• **EXERCISE MATERIALS**
_____
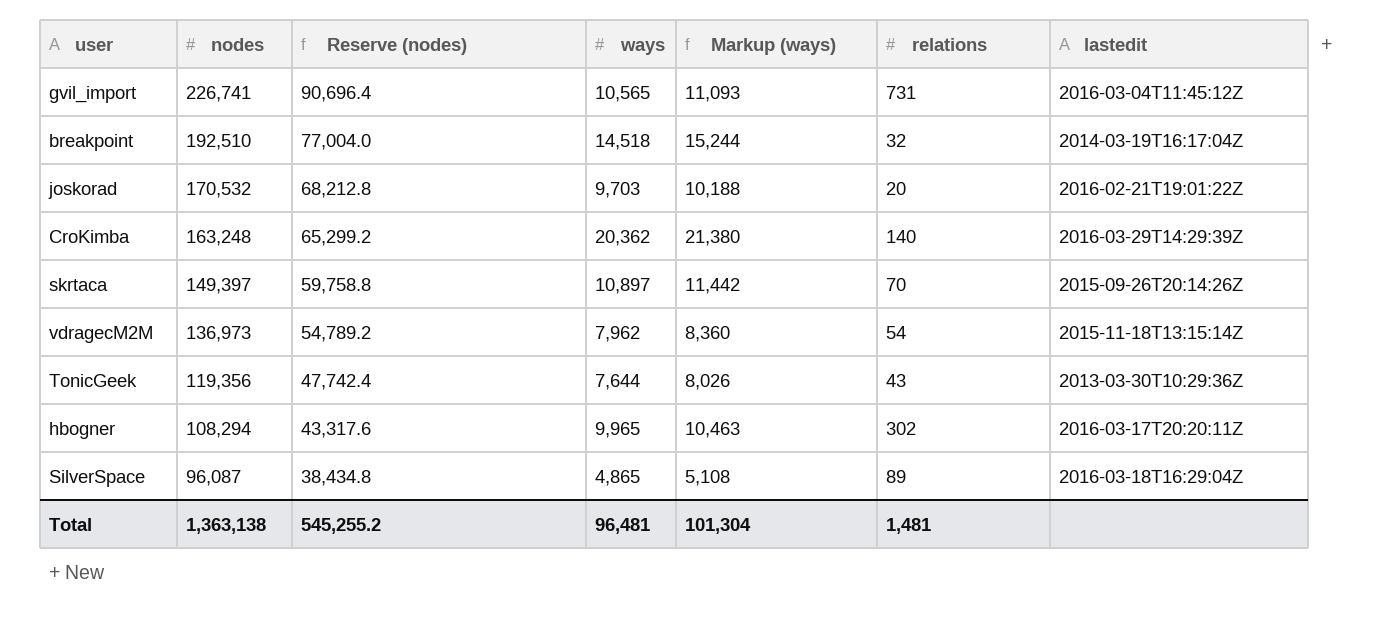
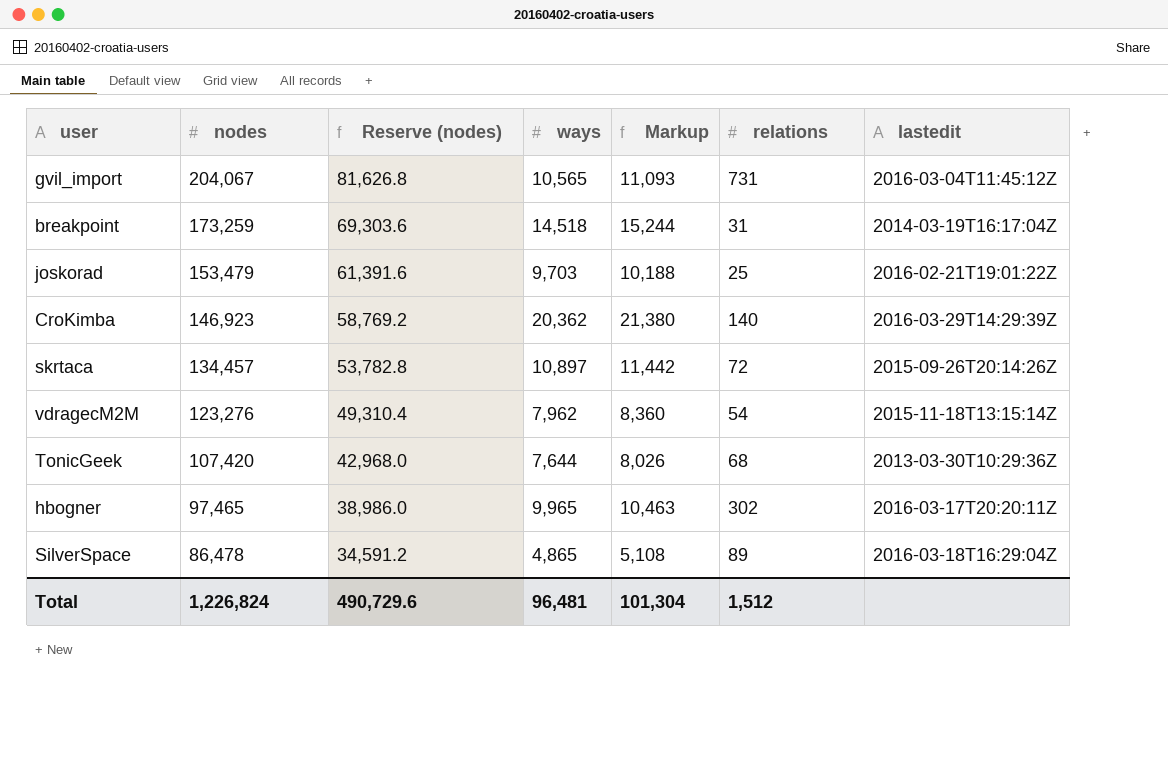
column name: Markup (ways) -> Markup
gvil_import | nodes: 226,741 -> 204,067
gvil_import | Reserve (nodes): 90,696.4 -> 81,626.8
breakpoint | nodes: 192,510 -> 173,259
breakpoint | Reserve (nodes): 77,004.0 -> 69,303.6
breakpoint | relations: 32 -> 31
joskorad | nodes: 170,532 -> 153,479
joskorad | Reserve (nodes): 68,212.8 -> 61,391.6
joskorad | relations: 20 -> 25
CroKimba | nodes: 163,248 -> 146,923
CroKimba | Reserve (nodes): 65,299.2 -> 58,769.2
skrtaca | nodes: 149,397 -> 134,457
skrtaca | Reserve (nodes): 59,758.8 -> 53,782.8
skrtaca | relations: 70 -> 72
vdragecM2M | nodes: 136,973 -> 123,276
vdragecM2M | Reserve (nodes): 54,789.2 -> 49,310.4
TonicGeek | nodes: 119,356 -> 107,420
TonicGeek | Reserve (nodes): 47,742.4 -> 42,968.0
TonicGeek | relations: 43 -> 68
hbogner | nodes: 108,294 -> 97,465
hbogner | Reserve (nodes): 43,317.6 -> 38,986.0
SilverSpace | nodes: 96,087 -> 86,478
SilverSpace | Reserve (nodes): 38,434.8 -> 34,591.2
Total | nodes: 1,363,138 -> 1,226,824
Total | Reserve (nodes): 545,255.2 -> 490,729.6
Total | relations: 1,481 -> 1,512

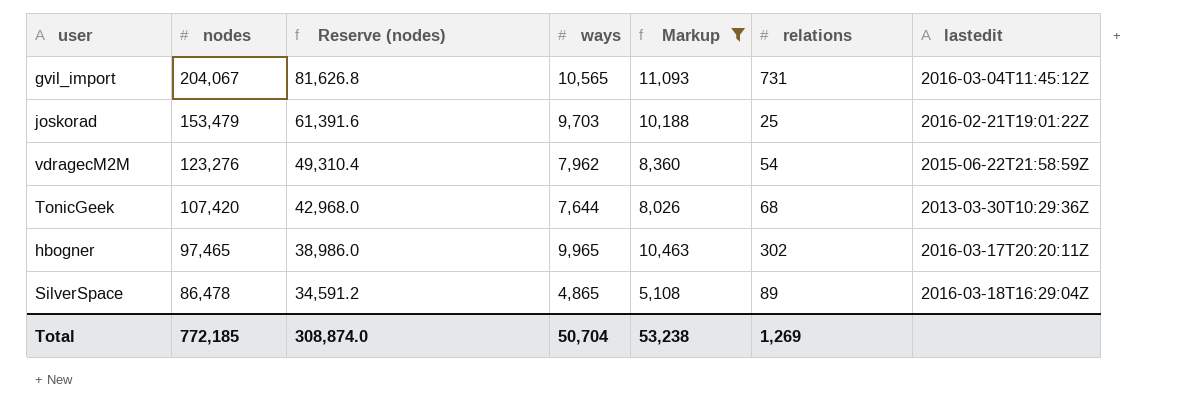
filter: none -> Markup <= 11,093
vdragecM2M | lastedit: 2015-11-18T13:15:14Z -> 2015-06-22T21:58:59Z
Total | nodes: 1,226,824 -> 772,185
Total | Reserve (nodes): 490,729.6 -> 308,874.0
Total | ways: 96,481 -> 50,704
Total | Markup: 101,304 -> 53,238
Total | relations: 1,512 -> 1,269

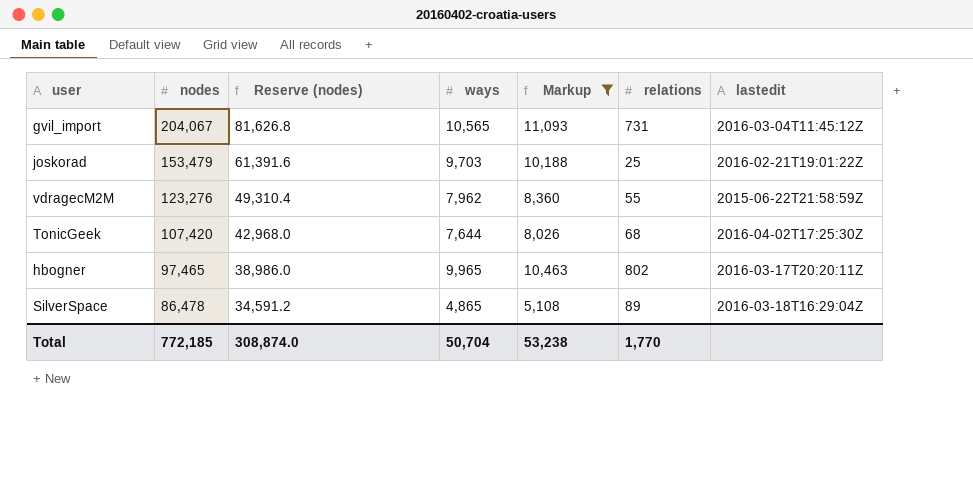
vdragecM2M | relations: 54 -> 55
TonicGeek | lastedit: 2013-03-30T10:29:36Z -> 2016-04-02T17:25:30Z
hbogner | relations: 302 -> 802
Total | relations: 1,269 -> 1,770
_____
• **PROBLEM TO WORK ON**
Considering the records above, how many lines hold "joskorad"? Please answer with only the number.

• **OUTPUT OF THE TASK**
3